J'achève présentement la lecture du dernier Pennac intitulé CHAGRIN D'ÉCOLE. Je crois que ce livre est une véritable mine d'or. Pas un livre de recettes mais une suite de réflexions sur les élèves et les enseignants. Si je ne me retenais pas, je dirais qu'il faut imposer la lecture de ce livre à tous les enseignants et à tous ceux qui travaillent auprès des élèves de nos écoles.
Il y a une quinzaine d'années, j'enseignais à des élèves dits en difficulté d'adaptation et d'apprentissage à la CSDM. C'était avant qu'elle change de nom. À cette époque, les statistiques nous disaient que le taux de réussite de ces élèves se situait entre 10 et très occasionnellement 20% au maximum. C'était bien avant la Réforme et les compétences transversales. Dans les écoles où j'ai enseigné, il y avait, à chaque niveau, plus ou moins un ou deux groupes d'élèves dits enrichis, quatre groupes dits réguliers et quatre ou cinq groupes dits allégés en plus des groupes assez nombreux d'élèves dits en difficultés (EHDAA).
Bien sûr, plusieurs profs affirmaient que ce classement ne correspondait pas à la réalité et que les enrichis n'étaient pas si doués que ça finalement, alors imaginez les allégés ! Pour plusieurs, avoir de tels groupes était comme une condamnation.
Pour ce qui est du français, c'était déjà plutôt tristement faible. On parlait encore de solutions du type réduire le nombre d'élèves à 15 ou 16 au lieu de 30 ou 32 en plus de resserrer la discipline et d'envoyer les cas problèmes à la direction ou au psychologue.
Aujourd'hui, la convention collective prévoit l'ajout d'enseignants ressources pour aider les élèves en difficulté dans chaque école. Enfin direz-vous un signal positif !
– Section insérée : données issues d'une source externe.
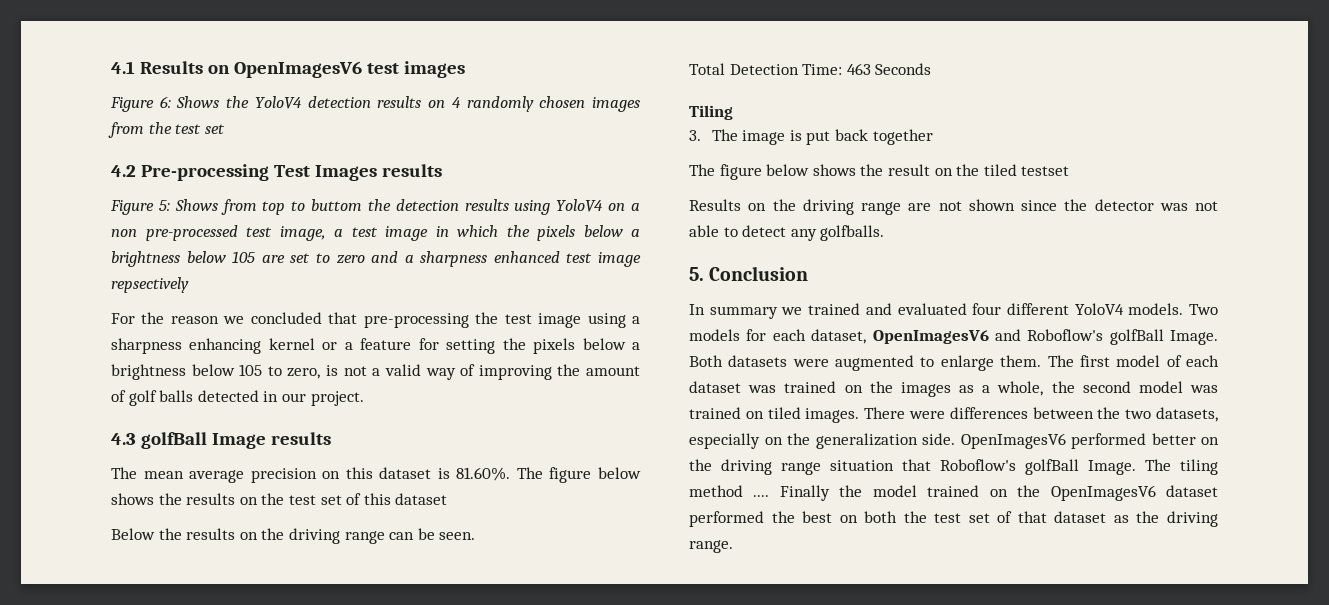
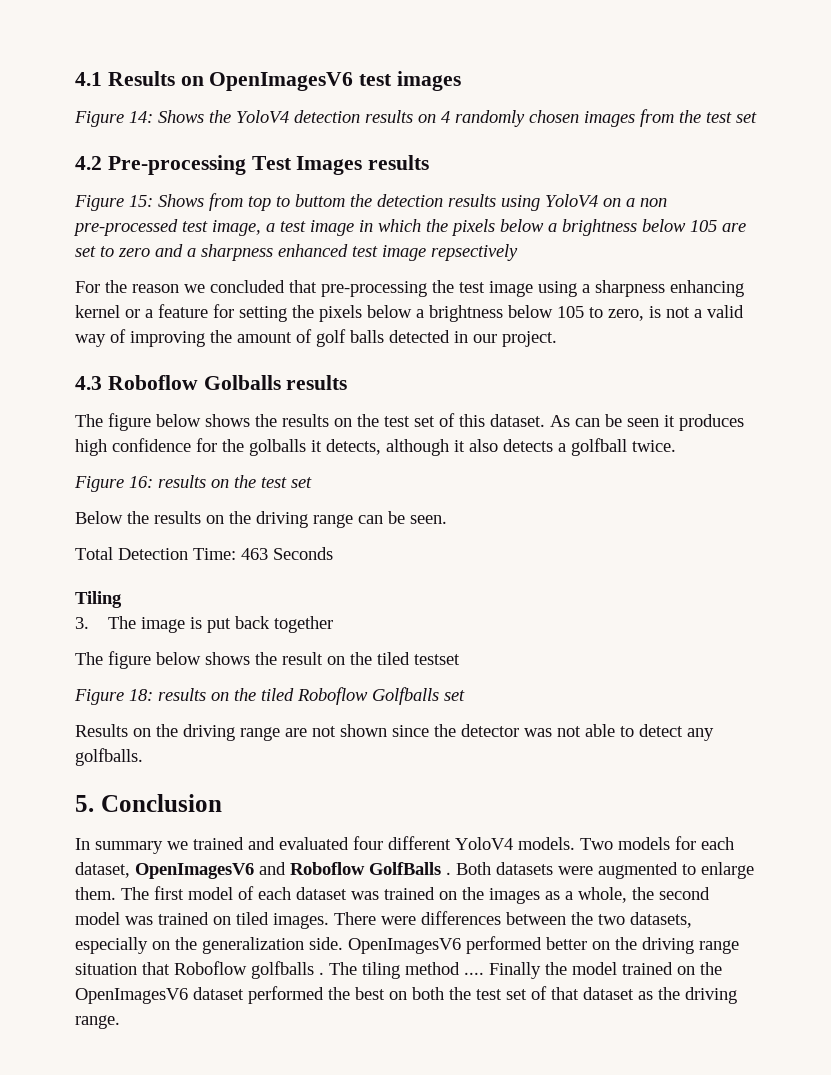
[159,96,171,108] 6: -> [129,111,153,123] 14:
[158,200,170,211] 5: -> [129,195,153,207] 15:
[140,432,266,449] golfBall Image -> [107,375,281,390] Roboflow Golballs
[143,467,543,483] mean average precision on this dataset is 81.60%. The -> (103, 420) none
[395,493,448,505] dataset -> [490,414,744,431] [75,438,676,456] [74,475,312,492] dataset. As can be seen it produces high confidence for the golballs it detects, although it also detects a golfball twice. // Figure 16: results on the test set
(1070, 171) none -> [74,687,465,705] // Figure 18: results on the tiled Roboflow Golfballs set
[1027,329,1218,345] Roboflow's golfBall Image. -> [290,862,451,875] Roboflow GolfBalls .
[940,459,1136,475] Roboflow's golfBall Image. -> [174,961,324,979] Roboflow golfballs .

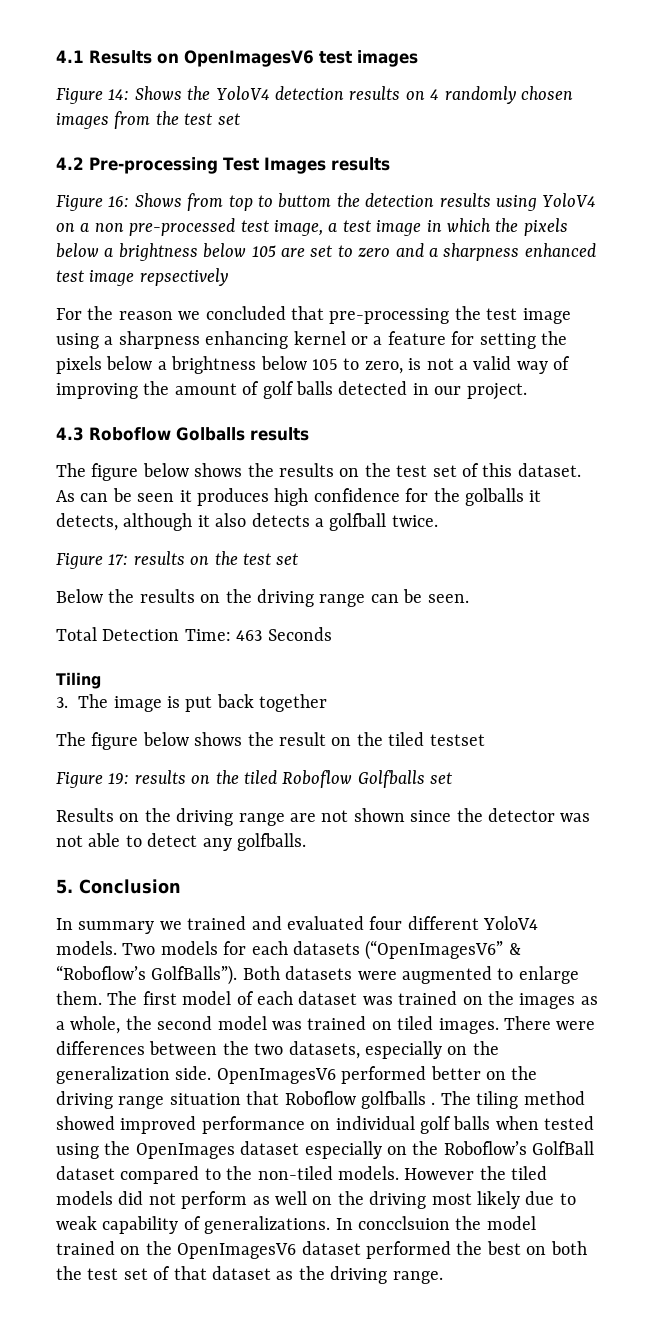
[129,195,153,207] 15: -> [108,196,130,207] 16:
[129,476,153,488] 16: -> [108,554,129,565] 17:
[129,689,153,701] 18: -> [108,773,130,784] 19:
[75,862,451,879] dataset, OpenImagesV6 and Roboflow GolfBalls . -> [293,940,521,960] [56,965,238,985] datasets (“OpenImagesV6” & “Roboflow’s GolfBalls”).
[464,962,541,979] .... Finally -> [56,1116,595,1134] [56,1141,595,1159] [56,1166,548,1184] [56,1191,576,1209] [56,1216,450,1234] showed improved performance on individual golf balls when tested using the OpenImages dataset especially on the Roboflow’s GolfBall dataset compared to the non-tiled models. However the tiled models did not perform as well on the driving most likely due to weak capability of generalizations. In concclsuion

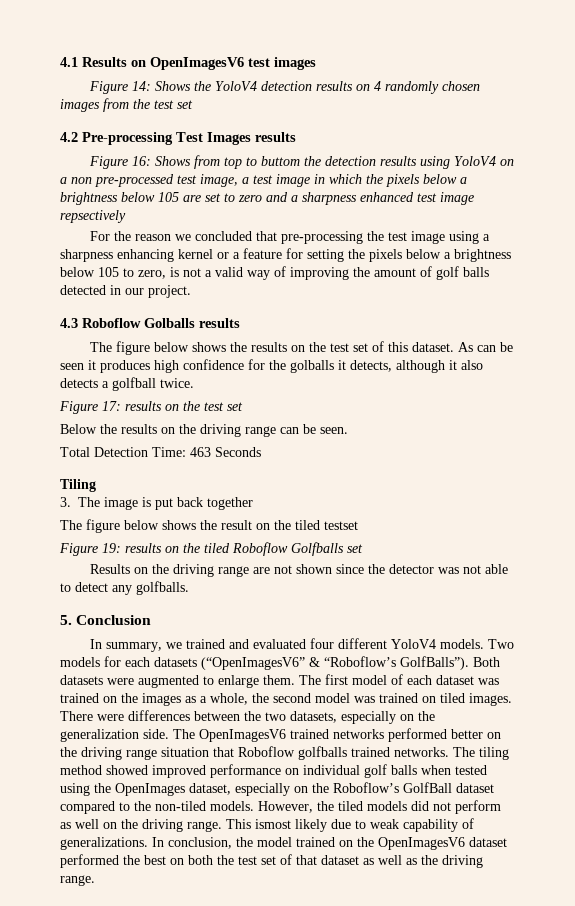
[78,921,155,934] summary -> [105,642,162,652] summary,
[216,1068,336,1084] OpenImagesV6 -> [173,729,384,742] The OpenImagesV6 trained networks
[431,1102,436,1105] . -> [351,747,449,757] trained networks.
[240,1141,300,1155] dataset -> [189,783,231,795] dataset,
[404,1168,475,1180] However -> [258,801,313,813] However,
[431,1193,472,1205] most -> [187,819,291,832] range. This ismost
[358,1216,450,1230] concclsuion -> [168,837,232,849] conclusion,
(294, 1275) none -> [378,855,417,865] well as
Surprise : dans beaucoup d'écoles, la direction doit les imposer et les enseignants n'en veulent pas !
Je pourrais continuer encore plusieurs pages mais je vais m'arrêter ici pour le moment afin de vous dire ce qui suit : méfions-nous des solutions toutes faites simples et des recettes uniques pour trouver des solutions à une problématique aussi complexe que celle de l'apprentissage ou comme le dirait Pennac, de la façon de susciter le désir d'apprentissage de la langue en tant qu'outil d'émancipation de nos élèves. L'élève d'aujourd'hui est un être complexe et surtout, oublions l'élève du passé, il ne reviendra pas.